** Opening DATA SHOWN block **

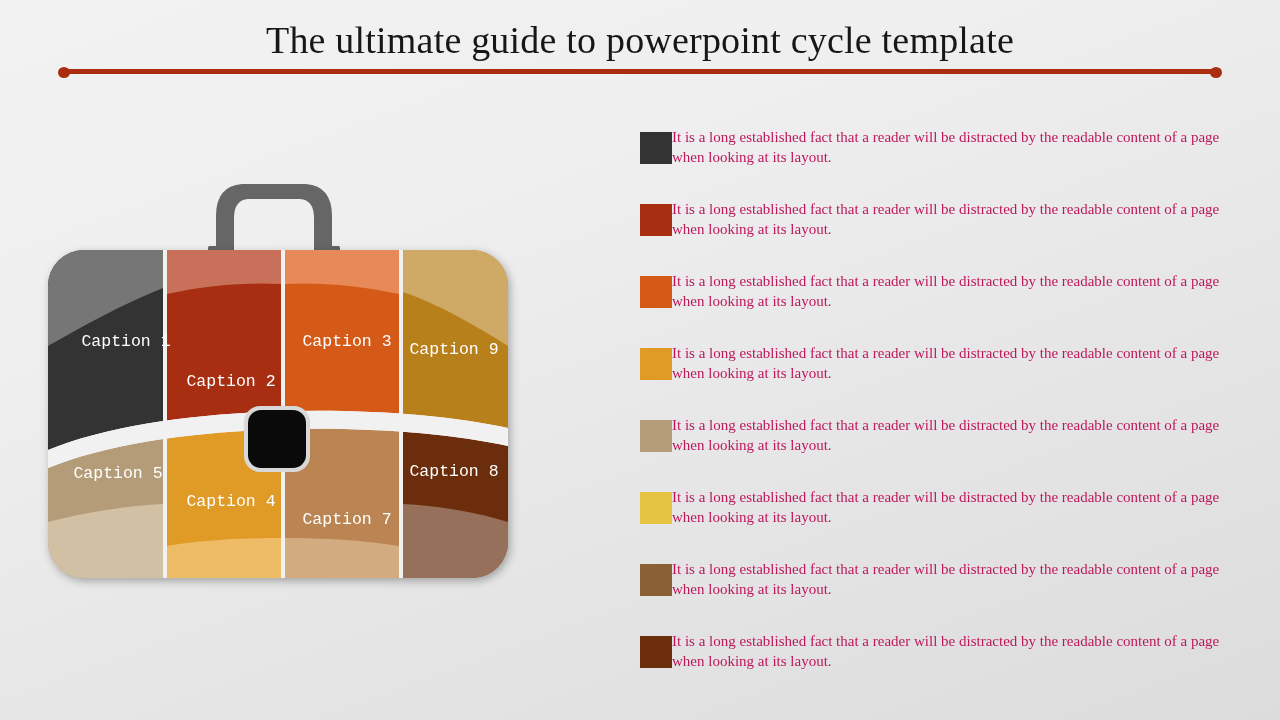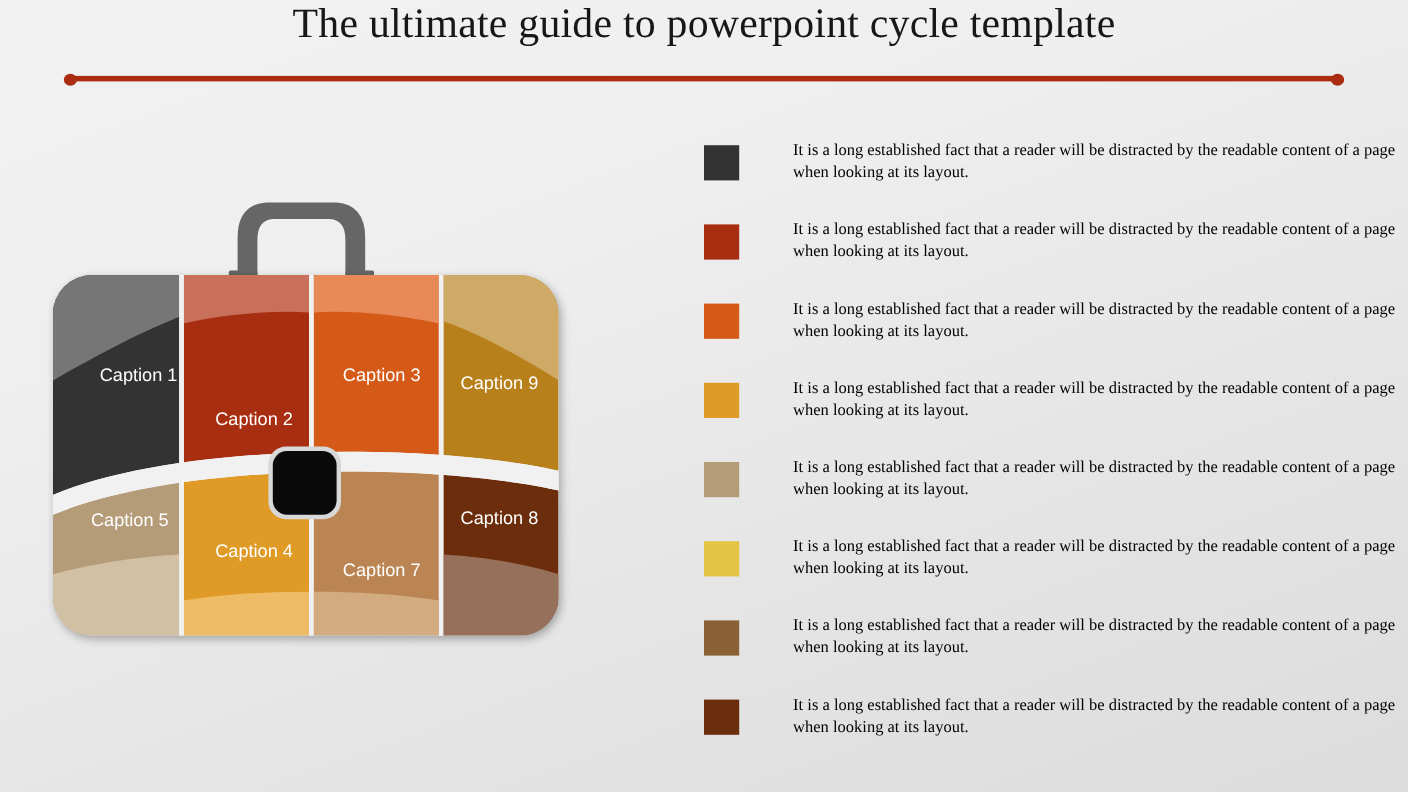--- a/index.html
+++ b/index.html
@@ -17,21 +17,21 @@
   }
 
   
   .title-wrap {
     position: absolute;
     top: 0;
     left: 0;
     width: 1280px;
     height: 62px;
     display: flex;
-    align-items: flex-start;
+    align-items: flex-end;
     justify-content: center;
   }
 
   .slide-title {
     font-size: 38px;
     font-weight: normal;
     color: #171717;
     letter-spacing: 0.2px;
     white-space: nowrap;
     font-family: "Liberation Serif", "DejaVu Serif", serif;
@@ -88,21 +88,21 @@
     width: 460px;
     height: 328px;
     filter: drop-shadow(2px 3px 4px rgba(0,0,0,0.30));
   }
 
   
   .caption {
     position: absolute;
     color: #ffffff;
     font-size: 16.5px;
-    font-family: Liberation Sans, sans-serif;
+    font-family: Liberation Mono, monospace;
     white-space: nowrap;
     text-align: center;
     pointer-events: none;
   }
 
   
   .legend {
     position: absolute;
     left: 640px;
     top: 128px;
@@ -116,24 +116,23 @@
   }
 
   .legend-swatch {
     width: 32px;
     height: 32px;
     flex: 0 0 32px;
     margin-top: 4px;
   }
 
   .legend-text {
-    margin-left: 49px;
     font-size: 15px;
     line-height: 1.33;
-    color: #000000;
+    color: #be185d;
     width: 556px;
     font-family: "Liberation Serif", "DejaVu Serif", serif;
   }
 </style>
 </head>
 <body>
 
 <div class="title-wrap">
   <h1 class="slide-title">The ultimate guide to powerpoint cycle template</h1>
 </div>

** Closing DATA SHOWN block **

PROBLEM TO WORK ON
Look above for the line holding "font-weight: normal;", then set down exactly that line and every line after it up to and including the line holding "color: #ffffff;", with nothing else.

WORKED SOLUTION
     font-weight: normal;
     color: #171717;
     letter-spacing: 0.2px;
     white-space: nowrap;
     font-family: "Liberation Serif", "DejaVu Serif", serif;
@@ -88,21 +88,21 @@
     width: 460px;
     height: 328px;
     filter: drop-shadow(2px 3px 4px rgba(0,0,0,0.30));
   }
 
   
   .caption {
     position: absolute;
     color: #ffffff;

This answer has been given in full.